- **EXERCISE**
Using the material that follows, output exactly the lines from the one containing "-1,24 +1,24 @@" through the one containing "border-top: 1px solid", with both ends kept.

***** RECORDS FOR PROCESSING

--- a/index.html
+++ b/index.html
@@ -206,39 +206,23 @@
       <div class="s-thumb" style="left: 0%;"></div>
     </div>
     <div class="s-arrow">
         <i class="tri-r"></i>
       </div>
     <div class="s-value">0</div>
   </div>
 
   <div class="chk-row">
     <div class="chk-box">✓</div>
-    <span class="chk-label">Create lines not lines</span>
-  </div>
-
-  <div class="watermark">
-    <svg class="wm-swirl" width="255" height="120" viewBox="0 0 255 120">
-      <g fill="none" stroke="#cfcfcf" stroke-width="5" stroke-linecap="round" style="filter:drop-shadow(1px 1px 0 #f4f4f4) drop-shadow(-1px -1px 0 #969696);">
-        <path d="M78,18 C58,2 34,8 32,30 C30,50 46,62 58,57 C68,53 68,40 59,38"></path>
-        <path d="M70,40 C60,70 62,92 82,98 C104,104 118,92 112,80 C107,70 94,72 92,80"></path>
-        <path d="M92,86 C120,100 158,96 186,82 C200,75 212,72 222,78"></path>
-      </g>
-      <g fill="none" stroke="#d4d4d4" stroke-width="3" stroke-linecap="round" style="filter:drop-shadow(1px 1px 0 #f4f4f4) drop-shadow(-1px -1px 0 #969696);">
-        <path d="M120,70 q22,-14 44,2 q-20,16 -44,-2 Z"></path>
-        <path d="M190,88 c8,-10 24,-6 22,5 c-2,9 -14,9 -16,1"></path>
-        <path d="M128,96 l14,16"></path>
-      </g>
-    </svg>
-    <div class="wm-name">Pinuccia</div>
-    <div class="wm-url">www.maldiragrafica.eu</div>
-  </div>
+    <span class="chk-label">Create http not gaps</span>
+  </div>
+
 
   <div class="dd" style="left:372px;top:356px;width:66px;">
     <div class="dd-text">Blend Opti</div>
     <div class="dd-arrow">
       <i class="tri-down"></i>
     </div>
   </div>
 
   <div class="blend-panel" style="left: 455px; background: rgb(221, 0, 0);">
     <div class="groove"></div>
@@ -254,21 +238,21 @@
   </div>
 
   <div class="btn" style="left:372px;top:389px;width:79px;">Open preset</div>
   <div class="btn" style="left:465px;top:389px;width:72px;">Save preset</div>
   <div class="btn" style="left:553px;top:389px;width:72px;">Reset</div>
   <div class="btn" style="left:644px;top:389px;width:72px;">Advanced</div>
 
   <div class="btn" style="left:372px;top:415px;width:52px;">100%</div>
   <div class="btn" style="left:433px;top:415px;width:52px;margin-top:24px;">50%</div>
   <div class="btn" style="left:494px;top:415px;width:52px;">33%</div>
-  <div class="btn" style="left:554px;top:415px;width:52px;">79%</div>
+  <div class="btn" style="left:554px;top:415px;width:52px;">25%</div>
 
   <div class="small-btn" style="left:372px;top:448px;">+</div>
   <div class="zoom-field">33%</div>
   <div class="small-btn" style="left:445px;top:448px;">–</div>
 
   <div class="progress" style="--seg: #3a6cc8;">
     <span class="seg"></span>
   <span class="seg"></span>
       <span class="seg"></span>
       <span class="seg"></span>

**********
***** RECORDS FOR PROCESSING

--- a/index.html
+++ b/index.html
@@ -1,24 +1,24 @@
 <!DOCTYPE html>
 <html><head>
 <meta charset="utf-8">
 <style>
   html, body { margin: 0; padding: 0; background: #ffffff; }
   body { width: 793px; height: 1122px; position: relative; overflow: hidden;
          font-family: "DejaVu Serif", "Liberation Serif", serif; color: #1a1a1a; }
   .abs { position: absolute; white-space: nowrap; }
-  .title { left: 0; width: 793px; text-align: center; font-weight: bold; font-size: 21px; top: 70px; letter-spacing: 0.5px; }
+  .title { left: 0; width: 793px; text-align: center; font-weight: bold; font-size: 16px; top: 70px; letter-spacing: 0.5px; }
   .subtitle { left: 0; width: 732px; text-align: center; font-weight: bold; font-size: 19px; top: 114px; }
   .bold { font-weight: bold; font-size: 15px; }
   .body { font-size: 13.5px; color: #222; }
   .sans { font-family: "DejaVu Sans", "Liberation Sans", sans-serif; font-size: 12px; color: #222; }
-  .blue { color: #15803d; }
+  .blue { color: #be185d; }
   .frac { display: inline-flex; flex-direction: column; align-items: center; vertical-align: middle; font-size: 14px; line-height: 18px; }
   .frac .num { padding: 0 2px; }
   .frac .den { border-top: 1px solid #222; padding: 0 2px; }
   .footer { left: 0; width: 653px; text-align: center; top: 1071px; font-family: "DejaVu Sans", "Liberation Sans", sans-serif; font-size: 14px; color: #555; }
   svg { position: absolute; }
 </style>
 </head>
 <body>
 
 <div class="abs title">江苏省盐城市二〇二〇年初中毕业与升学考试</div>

**********
***** RECORDS FOR PROCESSING

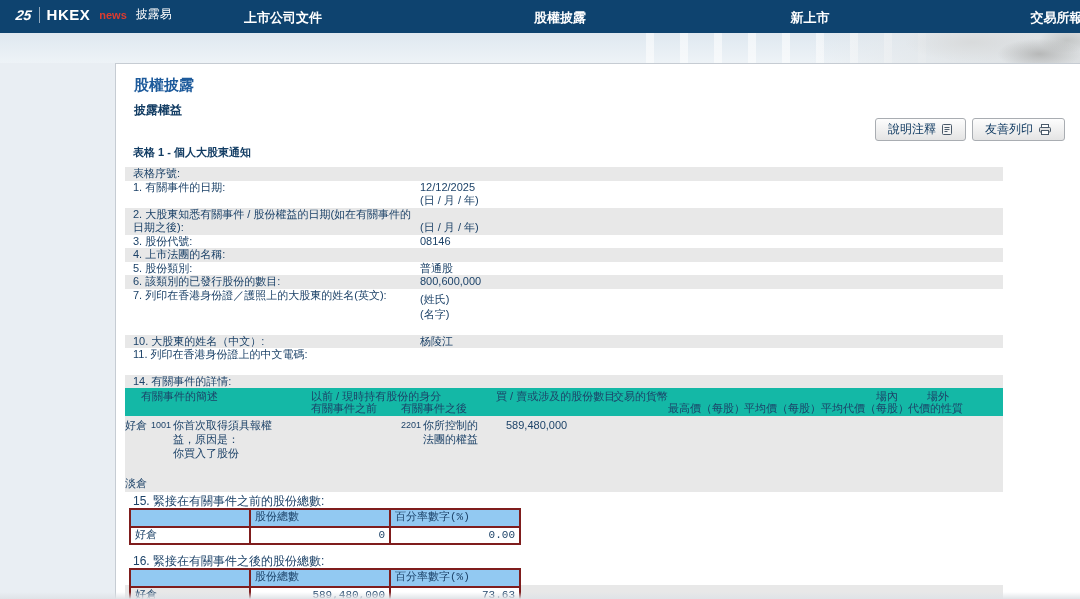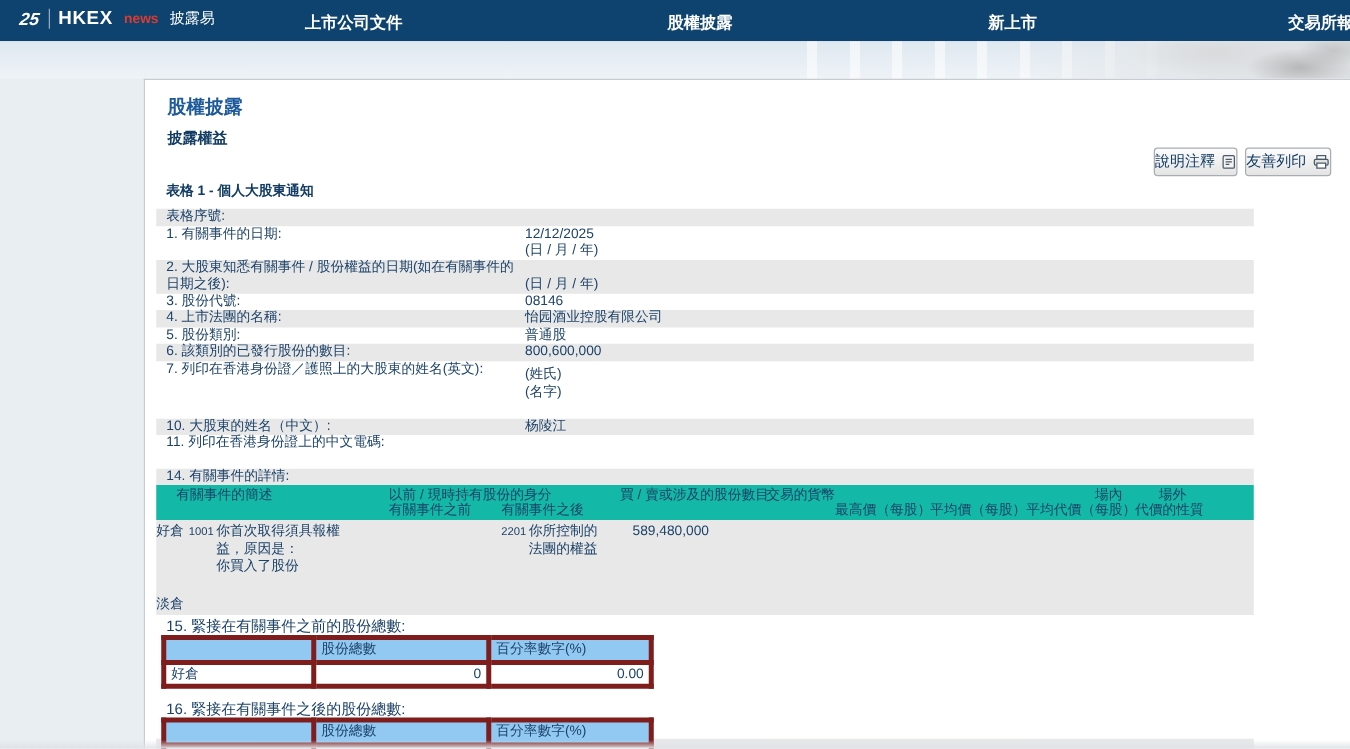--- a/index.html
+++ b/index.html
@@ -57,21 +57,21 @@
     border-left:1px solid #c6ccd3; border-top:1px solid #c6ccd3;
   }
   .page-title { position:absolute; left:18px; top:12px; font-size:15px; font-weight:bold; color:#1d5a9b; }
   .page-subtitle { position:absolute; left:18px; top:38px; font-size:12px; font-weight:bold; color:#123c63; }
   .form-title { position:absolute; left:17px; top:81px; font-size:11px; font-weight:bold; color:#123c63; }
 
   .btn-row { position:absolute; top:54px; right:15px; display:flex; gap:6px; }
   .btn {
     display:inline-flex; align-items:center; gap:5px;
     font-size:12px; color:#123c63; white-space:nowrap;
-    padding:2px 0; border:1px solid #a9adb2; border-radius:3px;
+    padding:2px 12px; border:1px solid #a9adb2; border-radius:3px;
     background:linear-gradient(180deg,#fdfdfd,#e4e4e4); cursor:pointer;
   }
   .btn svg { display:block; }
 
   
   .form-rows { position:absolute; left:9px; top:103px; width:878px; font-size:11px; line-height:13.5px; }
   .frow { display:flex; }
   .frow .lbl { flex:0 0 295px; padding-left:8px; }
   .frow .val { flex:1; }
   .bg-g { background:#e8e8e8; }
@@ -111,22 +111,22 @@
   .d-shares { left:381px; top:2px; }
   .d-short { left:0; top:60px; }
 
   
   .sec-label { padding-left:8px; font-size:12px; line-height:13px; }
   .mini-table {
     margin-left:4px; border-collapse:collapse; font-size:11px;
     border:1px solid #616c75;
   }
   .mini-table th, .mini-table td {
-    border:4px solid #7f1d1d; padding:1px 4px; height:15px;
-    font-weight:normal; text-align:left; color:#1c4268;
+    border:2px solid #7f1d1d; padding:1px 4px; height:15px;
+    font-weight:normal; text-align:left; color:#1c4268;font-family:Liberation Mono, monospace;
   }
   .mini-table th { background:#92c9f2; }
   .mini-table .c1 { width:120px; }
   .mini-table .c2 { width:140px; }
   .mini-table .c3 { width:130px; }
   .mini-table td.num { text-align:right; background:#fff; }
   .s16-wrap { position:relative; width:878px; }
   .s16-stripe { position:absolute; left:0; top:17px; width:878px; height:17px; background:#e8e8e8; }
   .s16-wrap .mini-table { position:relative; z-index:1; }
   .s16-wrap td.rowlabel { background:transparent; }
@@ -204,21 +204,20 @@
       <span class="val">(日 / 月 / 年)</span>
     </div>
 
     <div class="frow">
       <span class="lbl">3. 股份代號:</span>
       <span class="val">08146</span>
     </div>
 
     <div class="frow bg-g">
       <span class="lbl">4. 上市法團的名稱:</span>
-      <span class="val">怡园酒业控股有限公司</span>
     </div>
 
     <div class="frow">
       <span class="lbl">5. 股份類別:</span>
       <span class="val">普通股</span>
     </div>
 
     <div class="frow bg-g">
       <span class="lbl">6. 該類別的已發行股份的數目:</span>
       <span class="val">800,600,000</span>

**********

- **SOLUTION**
@@ -1,24 +1,24 @@
 <!DOCTYPE html>
 <html><head>
 <meta charset="utf-8">
 <style>
   html, body { margin: 0; padding: 0; background: #ffffff; }
   body { width: 793px; height: 1122px; position: relative; overflow: hidden;
          font-family: "DejaVu Serif", "Liberation Serif", serif; color: #1a1a1a; }
   .abs { position: absolute; white-space: nowrap; }
-  .title { left: 0; width: 793px; text-align: center; font-weight: bold; font-size: 21px; top: 70px; letter-spacing: 0.5px; }
+  .title { left: 0; width: 793px; text-align: center; font-weight: bold; font-size: 16px; top: 70px; letter-spacing: 0.5px; }
   .subtitle { left: 0; width: 732px; text-align: center; font-weight: bold; font-size: 19px; top: 114px; }
   .bold { font-weight: bold; font-size: 15px; }
   .body { font-size: 13.5px; color: #222; }
   .sans { font-family: "DejaVu Sans", "Liberation Sans", sans-serif; font-size: 12px; color: #222; }
-  .blue { color: #15803d; }
+  .blue { color: #be185d; }
   .frac { display: inline-flex; flex-direction: column; align-items: center; vertical-align: middle; font-size: 14px; line-height: 18px; }
   .frac .num { padding: 0 2px; }
   .frac .den { border-top: 1px solid #222; padding: 0 2px; }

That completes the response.